Nie ma co się czarować, jeśli ktoś chce zrobić szwindla,
to przy obecnym dostępie do programów graficznych "PhotoShop", "CorelDraw", "Adobe", "Illustrator" i wielu innych, wykonanie podrobionej "standardowej" karty QSL nie jest jakimkolwiek problemem i w efekcie końcowym nie jest ona do wykrycia jako fałszywa.
Elektroniczna karta QSL ma tu pewną przewagę. Na serwerze eQSL funkcjonuje program "autentyczność gwarantowana".
Potwierdzeniem autentyczności jest otrzymanie certyfikatu:
Jeśli otrzymujemy elektroniczne karty eQSL od korespondentów posiadających taki certyfikat, pod kartą eQSL widnieje znaczek.Tylko takie karty są akceptowane przez coraz większą ilość federacji krótkofalarskich i powinniśmy dążyć do tego, aby jak najszybciej taki certyfikat otrzymać. Jest to dość proste.
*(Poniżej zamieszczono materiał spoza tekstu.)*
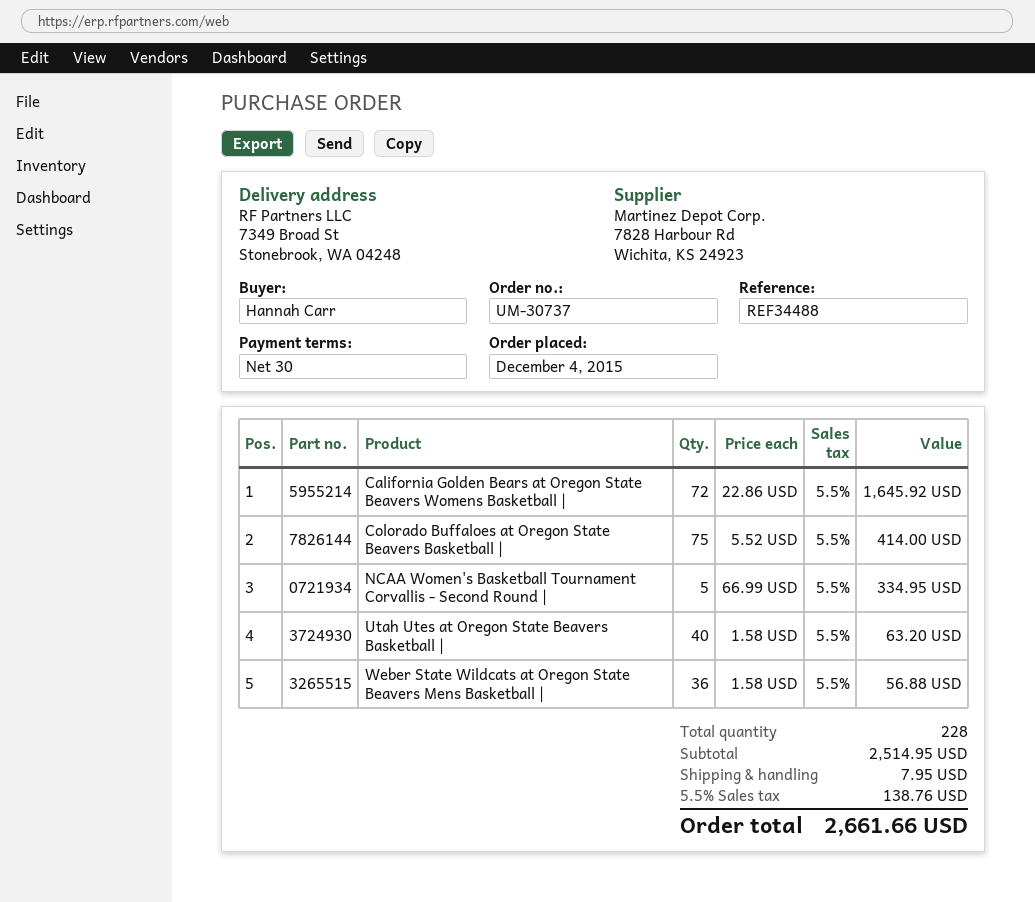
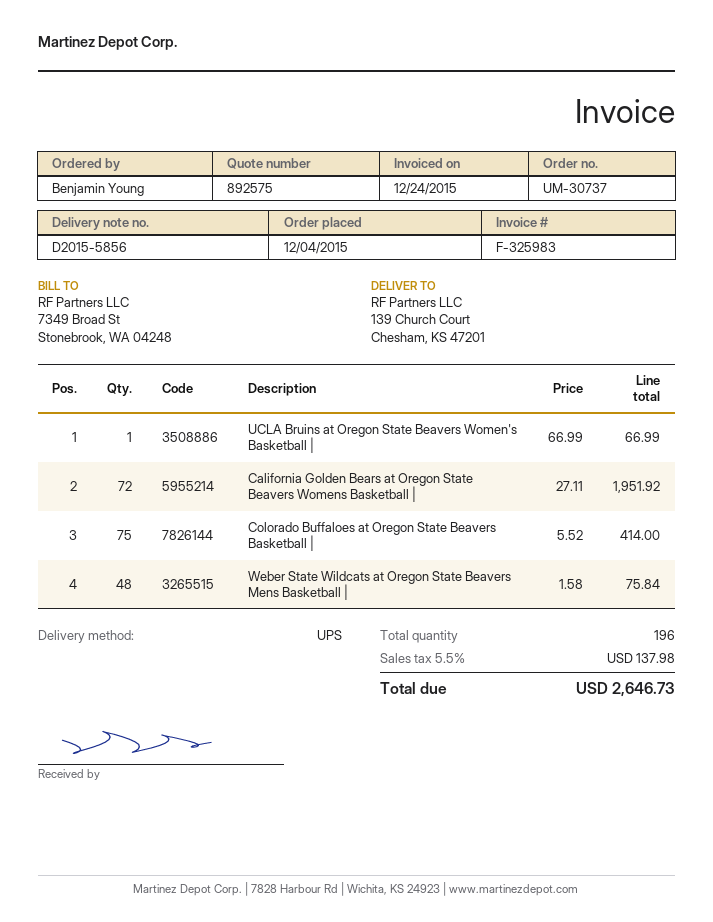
ordered by: Hannah Carr -> Benjamin Young
ship to: 7349 Broad St, Stonebrook, WA 04248 -> 139 Church Court, Chesham, KS 47201
California Golden Bears at Oregon State Beavers Womens Basketball |: 72 x 22.86 = 1645.92 -> 72 x 27.11 = 1951.92
NCAA Women's Basketball Tournament Corvallis - Second Round |: 5 x 66.99 = 334.95 -> none
Utah Utes at Oregon State Beavers Basketball |: 40 x 1.58 = 63.20 -> none
Weber State Wildcats at Oregon State Beavers Mens Basketball |: 36 x 1.58 = 56.88 -> 48 x 1.58 = 75.84
UCLA Bruins at Oregon State Beavers Women's Basketball |: none -> 1 x 66.99 = 66.99
total quantity: 228 -> 196
shipping: 7.95 -> none
tax: 5.5% = 138.76 -> 5.5% = 137.98
total: 2661.66 -> 2646.73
Najlepszą metodą jest wysłanie zeskanowanej licencji i po sprawdzeniu informacji zawartych w tej licencji przez personel eQSLcc, bardzo szybko certyfikat autentyczności otrzymamy. Druga metoda polega na znalezieniu 3 użytkowników eQSL.cc posiadających już taki certyfikat i jednocześnie znających Ciebie osobiście, którzy mogą poświadczyć, że wszelkie dane związane z Twoim znakiem są autentyczne. Niewątpliwie ta pierwsza metoda jest szybka i dość prosta.
Jak przesłać plik ze skanem licencji na serwer:
po połączeniu się z www.eqsl.cc wybieramy link: "Authenticity Guaranteed"
i teraz wszystko jest bardzo proste:
Tekst informuje nas, że swoją licencję możemy mieć w pliku gif lub jpg oraz, że może ona być zeskanowana tak jak potrafimy, aby tylko była czytelna. Jest to ważne, bo nie zapominajmy, że dane z tej licencji są sprawdzane pod względem wiarygodności ! Lokalizujemy plik ze swoją zeskanowaną licencją ( "Przeglądaj" ) i wysyłamy na serwer ( "Upload Now" ). Wysyłanie takiego pliku może potrwać kilka ładnych minut, bo niekiedy serwer eQSL jest mocno oblegany. Ale my wiemy doskonale, kiedy w USA większość hams śpi :-))
Moim zdaniem eQSL to wiarygodne potwierdzanie łączności.